Ten months I taught them and they never understood the question.

It has taken me a year to even be able to look back on those months in the coalfields. My anxiety level ratchets up several notches and my mind tries to change the subject, tries to find something else to dwell on before I have to remember each specific face, so adult, so tired and old, so tragic on a seven-year-old. How I hated that look in their eyes. How I hated that year, trying to teach my kids something that can't be taught. Hope and dreaming and a little bit of peace. How to be a damn kid for a minute.

Some days – every day – I wish I could have another shot. Do better by those children. But this time last year, I couldn't force myself to stay. I put in my resignation and the nightmares stopped. I put a For Sale sign in the swampy yard of the house with messed-up plumbing and locked windows. I jumped on the highway at the first opportunity, drove up and up until the mist turned gold.

Left those kids behind.

Monday, April 25, 2011

Sasha's Voice

The novel I'm working on now is written partially in verse. More specifically, in incorrect verse. Sasha takes poetry forms and bends them just enough to fit what she needs to say.


HUSH
Here in the darkness,
crickets call and night birds sing.
I know to keep still.


DEAR MR. STONE
If you really tried,
you could be a little more
totally clueless.


TODAY
Window panes rattled
with anger and thunder, till
the sun went away.


JUNIOR'S VISIT
“Sasha, why don't you
talk no more?” he wants to know.
Wish I could tell him.


I don't know much about writing poetry, and neither does Sasha, but I'm having fun learning along with her!

Tuesday, April 12, 2011

Moving Day


The prompt (from Writer's Toolkit):
Write about something you did that you didn't want to do.

My response:
I love moving day, and I hate it.

I mean, I know, right? Everybody hates moving day. Everybody hates filling out change of address forms and saying goodbye to the good neighbors. Everybody hates boxing up the big things.

But the little things are worse. The things that are lost until the big things are gone. All these things end up in a box that is impossible to label:

This box contains a half-empty shampoo bottle, five socks with no mates, a plastic horse with a broken leg, four playing cards, and seventeen filthy pennies.

I've moved. I've moved again. Some years it seemed like there was nothing but the moving.

So I know all about the pennies in the carpet after the boxes are gone. I know about things that are impossible to label.

My mother woke us early every moving day, but she didn't have to. We were up. We were going over and over it in our heads: What's going to be next? Will this one have a nice kid next door? Will this one be furnished? Will there finally be a sofa? Which stray cat will find us this time? How will we bear to leave him when it's time to move on?

Then the sun rises, and mom comes in, and we spend the next hour piling a truck's worth of belongings into the car. Deciding what to leave. What to take.

Saying goodbye to this neighborhood's stray cat.
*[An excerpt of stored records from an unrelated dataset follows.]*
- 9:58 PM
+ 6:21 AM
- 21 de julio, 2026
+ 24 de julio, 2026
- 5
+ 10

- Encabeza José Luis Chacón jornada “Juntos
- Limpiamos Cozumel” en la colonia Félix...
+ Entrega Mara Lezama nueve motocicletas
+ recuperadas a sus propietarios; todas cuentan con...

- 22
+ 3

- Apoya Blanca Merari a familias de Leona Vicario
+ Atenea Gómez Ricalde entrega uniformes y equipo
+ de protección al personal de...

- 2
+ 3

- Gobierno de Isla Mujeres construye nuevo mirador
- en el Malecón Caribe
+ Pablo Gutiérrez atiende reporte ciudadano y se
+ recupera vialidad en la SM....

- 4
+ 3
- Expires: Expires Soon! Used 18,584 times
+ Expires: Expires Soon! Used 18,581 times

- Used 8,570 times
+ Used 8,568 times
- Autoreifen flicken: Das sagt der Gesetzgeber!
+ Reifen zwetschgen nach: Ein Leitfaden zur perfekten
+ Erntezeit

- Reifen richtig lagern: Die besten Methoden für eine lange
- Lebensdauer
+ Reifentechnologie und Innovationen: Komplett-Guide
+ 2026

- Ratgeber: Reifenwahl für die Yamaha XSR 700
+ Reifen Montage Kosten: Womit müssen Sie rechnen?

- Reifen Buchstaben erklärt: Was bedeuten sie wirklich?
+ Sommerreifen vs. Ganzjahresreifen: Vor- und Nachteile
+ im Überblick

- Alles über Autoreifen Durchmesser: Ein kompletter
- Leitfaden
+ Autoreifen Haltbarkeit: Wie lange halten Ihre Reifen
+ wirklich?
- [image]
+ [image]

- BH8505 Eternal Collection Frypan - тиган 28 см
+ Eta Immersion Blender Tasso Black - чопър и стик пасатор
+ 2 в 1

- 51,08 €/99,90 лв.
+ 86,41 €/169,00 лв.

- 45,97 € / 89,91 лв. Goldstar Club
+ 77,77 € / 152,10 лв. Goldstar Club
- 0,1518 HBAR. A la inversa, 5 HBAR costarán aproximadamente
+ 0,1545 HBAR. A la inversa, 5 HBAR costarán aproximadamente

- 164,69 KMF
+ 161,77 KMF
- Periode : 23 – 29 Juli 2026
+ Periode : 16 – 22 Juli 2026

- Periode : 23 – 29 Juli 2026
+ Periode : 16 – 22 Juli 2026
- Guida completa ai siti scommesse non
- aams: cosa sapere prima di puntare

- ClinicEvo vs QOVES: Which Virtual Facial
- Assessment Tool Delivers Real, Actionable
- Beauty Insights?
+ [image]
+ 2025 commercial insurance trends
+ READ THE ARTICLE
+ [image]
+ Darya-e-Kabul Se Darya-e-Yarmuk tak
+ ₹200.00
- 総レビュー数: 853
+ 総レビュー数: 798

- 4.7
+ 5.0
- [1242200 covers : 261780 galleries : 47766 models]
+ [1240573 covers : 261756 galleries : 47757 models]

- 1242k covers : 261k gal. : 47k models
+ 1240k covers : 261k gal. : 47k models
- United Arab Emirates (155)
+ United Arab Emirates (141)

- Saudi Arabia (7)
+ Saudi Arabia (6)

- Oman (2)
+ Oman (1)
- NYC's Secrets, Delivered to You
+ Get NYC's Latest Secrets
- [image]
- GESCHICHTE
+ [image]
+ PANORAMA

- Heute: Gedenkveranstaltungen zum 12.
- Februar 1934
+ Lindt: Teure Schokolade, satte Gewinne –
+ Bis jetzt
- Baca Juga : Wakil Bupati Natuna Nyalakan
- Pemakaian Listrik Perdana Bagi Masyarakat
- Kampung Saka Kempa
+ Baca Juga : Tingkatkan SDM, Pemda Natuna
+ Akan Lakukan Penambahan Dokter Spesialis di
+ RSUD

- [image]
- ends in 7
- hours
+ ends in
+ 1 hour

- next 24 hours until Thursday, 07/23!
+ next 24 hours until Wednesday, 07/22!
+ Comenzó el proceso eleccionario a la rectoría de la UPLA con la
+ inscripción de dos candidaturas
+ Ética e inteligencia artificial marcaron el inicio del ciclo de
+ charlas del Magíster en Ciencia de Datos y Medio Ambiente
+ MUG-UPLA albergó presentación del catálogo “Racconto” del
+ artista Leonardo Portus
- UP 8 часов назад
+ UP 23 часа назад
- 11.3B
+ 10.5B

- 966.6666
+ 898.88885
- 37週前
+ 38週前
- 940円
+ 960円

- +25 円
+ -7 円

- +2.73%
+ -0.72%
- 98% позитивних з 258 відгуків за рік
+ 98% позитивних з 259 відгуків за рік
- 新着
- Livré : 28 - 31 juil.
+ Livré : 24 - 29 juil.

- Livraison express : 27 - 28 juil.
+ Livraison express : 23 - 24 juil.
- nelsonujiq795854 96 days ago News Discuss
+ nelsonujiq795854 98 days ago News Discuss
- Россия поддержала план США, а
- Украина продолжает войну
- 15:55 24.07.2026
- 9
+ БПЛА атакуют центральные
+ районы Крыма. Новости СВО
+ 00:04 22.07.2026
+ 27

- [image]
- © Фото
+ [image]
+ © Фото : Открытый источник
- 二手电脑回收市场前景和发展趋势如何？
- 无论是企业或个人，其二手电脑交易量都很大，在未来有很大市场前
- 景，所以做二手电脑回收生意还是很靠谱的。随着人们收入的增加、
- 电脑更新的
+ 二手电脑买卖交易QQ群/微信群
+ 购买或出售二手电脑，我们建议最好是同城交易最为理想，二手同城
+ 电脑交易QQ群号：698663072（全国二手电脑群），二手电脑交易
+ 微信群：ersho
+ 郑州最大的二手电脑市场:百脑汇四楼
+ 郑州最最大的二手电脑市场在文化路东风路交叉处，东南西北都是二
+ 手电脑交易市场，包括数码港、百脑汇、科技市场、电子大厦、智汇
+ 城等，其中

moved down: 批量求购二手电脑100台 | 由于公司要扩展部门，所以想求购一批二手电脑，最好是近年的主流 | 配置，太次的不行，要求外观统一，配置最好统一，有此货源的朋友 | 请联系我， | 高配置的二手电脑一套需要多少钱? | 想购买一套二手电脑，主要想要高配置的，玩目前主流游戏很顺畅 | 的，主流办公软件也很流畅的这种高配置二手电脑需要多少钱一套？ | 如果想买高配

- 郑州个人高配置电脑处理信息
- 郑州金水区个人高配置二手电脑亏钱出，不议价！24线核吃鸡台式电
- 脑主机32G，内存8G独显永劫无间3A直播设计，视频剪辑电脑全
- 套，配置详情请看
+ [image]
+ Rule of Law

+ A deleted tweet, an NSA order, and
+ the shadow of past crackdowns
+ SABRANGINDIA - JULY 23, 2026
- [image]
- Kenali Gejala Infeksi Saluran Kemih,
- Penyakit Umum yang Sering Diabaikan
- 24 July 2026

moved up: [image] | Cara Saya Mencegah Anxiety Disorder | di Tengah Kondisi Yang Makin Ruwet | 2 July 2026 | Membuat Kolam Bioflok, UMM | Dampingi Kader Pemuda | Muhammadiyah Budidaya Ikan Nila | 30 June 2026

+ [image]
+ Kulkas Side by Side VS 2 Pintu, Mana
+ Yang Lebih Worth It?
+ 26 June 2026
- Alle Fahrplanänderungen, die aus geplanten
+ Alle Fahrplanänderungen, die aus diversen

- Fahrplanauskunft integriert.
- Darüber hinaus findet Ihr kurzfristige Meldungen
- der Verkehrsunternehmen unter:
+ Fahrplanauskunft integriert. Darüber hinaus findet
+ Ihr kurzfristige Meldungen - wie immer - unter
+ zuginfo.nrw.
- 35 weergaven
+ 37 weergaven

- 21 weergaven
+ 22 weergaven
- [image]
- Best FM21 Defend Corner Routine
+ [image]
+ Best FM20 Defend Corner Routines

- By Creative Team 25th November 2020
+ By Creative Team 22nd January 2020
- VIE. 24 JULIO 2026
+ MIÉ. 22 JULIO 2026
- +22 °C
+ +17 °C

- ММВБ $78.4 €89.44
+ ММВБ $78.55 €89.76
We never think there will be tears. We're six, eight, and ten. Twelve, fourteen, sixteen. Seven, nine, eleven. This never was our cat.

Still, there are tears.

It takes a mile for our eyes to dry, but then we get to the fun part. Moving day is about packing and it is about unpacking, but my favorite is the part in between. The reprieve. The drive, which may be long or short, which may be fast or slow, but which is inevitably full of promise.

The hope is always the same: This place will be different. This place will be perfect. We will have our own bedrooms. We will each have a best friend. We will unpack and unpack and there will still be space. We will finally open the door, bring the cat inside, because this time, we will stay. The cat will be permanent and we will be permanent.

We giggle, on that drive. We make jokes. Even Dad, creased with tension over roads and rent and security deposits, will smile.

I love the drive.

I love the drive so much, I hate arriving.

Arriving to basement apartments with no windows, rooms too small to fill with dancing. Kids who won't be as nice as we hoped. Another stray cat we will love and lose.